Keraguanku muncul ketika melihat warung tenda itu. Bagaimana tidak? Image kafe di benakku adalah tempat yang nyaman, berkelas, dengan daftar menu berjudul unik dan harga fantastis. Ya, itulah yang kutahu dari novel yang kubaca dan film yang kutonton. Aku sendiri pun belum pernah masuk kafe, poor me.

Kucari kontak kak Remi yang ada di smartphone dan kusentuh gambar gagang telepon di layarnya.

"Halo, kak. Aku lagi mau ngeliput buat kolom 'muda inspiratif' edisi bulan depan. Beneran nih ini tempatnya? Gak salah alamat?"

"Iya, yang di dekat taman, kan?" kata kak Remi dengan nada setengah kesal.

"Mmm, cave meonk gahol?" Aku mengucapkannya seperti mengeja kalimat berbahasa Inggris fasih. Maklum, aku mahasiswi jurusan sastra Inggris tingkat pertama. Masih semangat-semangatnya.

"Yup. Sory gue lagi rapat nih. Gue tutup yak. Good luck !"

Sambungan langsung terputus. 

Bahkan aku belum sempat protes, bagaimana bisa dia merekomendasikan tempat ini? Kulihat kanan dan kiri, hanya ada laki-laki yang sedang sibuk mendirikan tenda di sana. Aku bergidik dan mendadak membayangkan diriku adalah seekor nyamuk yang terbang di antara cecak-cecak di dinding diam-diam merayap. Mendadak nyanyi deh.

Duh, harap maklum ya aku suka berkhayal yang aneh-aneh kalo lagi panik.

***

Aku mengintip di balik pintu tenda. Seorang pria yang pantas dipanggil om menyambutku.
"Wah belum selesai beberes udah ada tamu cantik. Monggo, silakan duduk mbak," om itu berkata dengan ramah plus seringai yang lebar, memudarkan kesan angker yang melekat di tubuh kekarnya.

Aku pun memilih untuk duduk di kursi terdekat dari 'pintu'.

Ia mendekatiku dan berkata, "Mau pesan apa mbak? Sendirian aja nih?" Alis matanya naik sebelah.
Cecak 1 detected.

Ingin rasanya kabur aja, tapi hal itu urung kulakukan demi misi pertamaku yang sangat penting ini.

"Mm, gini om, saya kesini mau wawancara, boleh?"
Sebenarnya aku ragu, bagaimana mungkin om ini termasuk sosok muda inspiratif? Namun prasangka itu langsung kuusir jauh-jauh. Don't judge the book by its cover

"Waduh, wawancara apa mbak?
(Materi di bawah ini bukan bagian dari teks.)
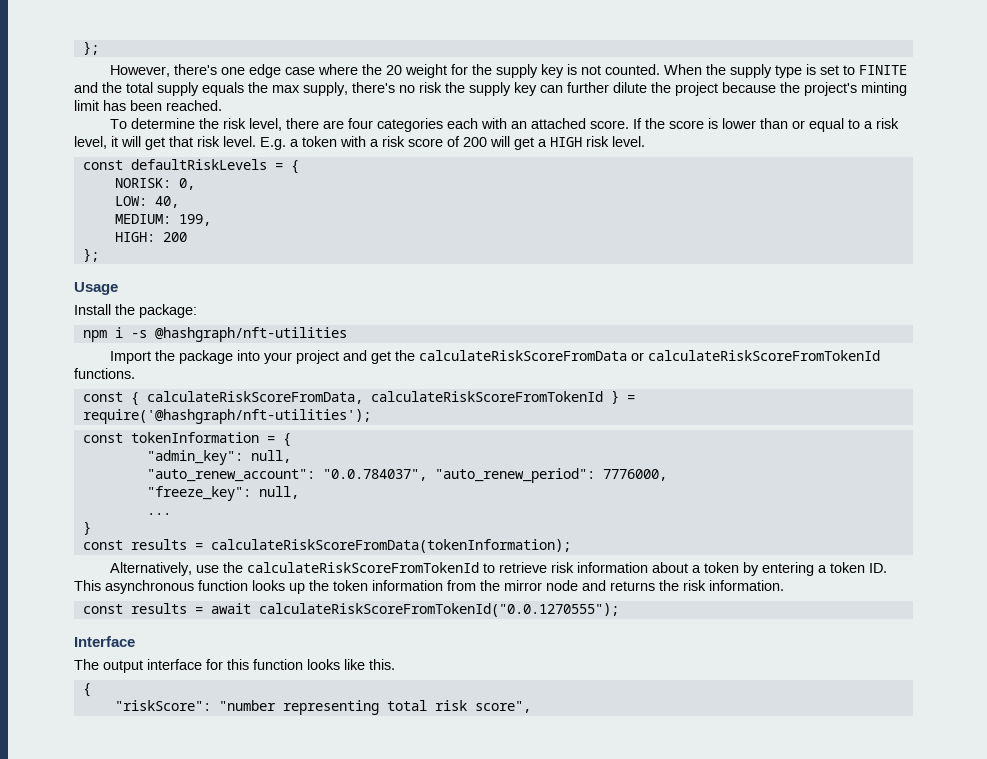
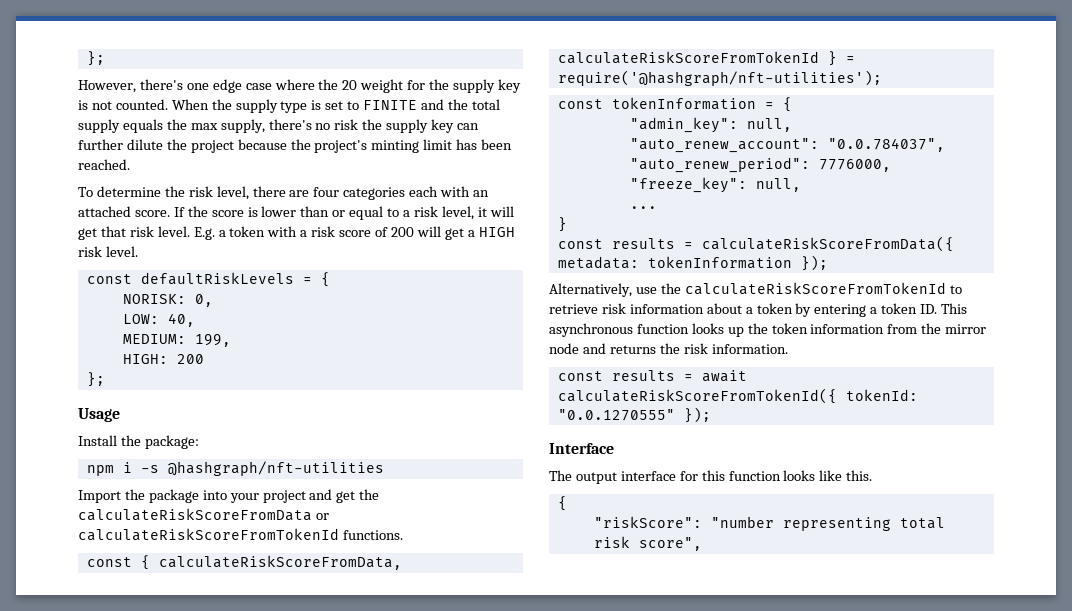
- const results = calculateRiskScoreFromData(tokenInformation);
+ const results = calculateRiskScoreFromData({ metadata: tokenInformation });
- const results = await calculateRiskScoreFromTokenId("0.0.1270555");
+ const results = await calculateRiskScoreFromTokenId({ tokenId: "0.0.1270555" });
Tau gitu saya pakai baju bagus dulu, meskipun udah ganteng, tapi perlu dandan juga mbak, biar keliatan tambah ganteng ntar kalo disuting," ucapnya dengan logat medhok.

Aku tertawa, om ini polos juga. "Nggak perlu om, saya cuma wawancara untuk  koran kampus kok, bukan wawancara acara TV."
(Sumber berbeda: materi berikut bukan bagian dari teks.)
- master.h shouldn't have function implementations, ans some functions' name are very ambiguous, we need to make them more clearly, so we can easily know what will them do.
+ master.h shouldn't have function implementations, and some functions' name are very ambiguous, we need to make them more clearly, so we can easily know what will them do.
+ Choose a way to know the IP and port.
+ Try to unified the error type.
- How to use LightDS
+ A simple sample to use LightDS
"Tetep ajha mbak. Saya pulang dulu sebentar, deket kok. Cuma di ujung gang itu."
Ibu jarinya mengarah ke gang sempit di bagian kanan taman.

"Tunggu sebentar ya," ucapnya dengan ekspresi gembira yang sulit untuk dituliskan. Saking geli dan takjubnya, aku pun jadi ikut-ikutan menyeringai lebar seperti om tadi.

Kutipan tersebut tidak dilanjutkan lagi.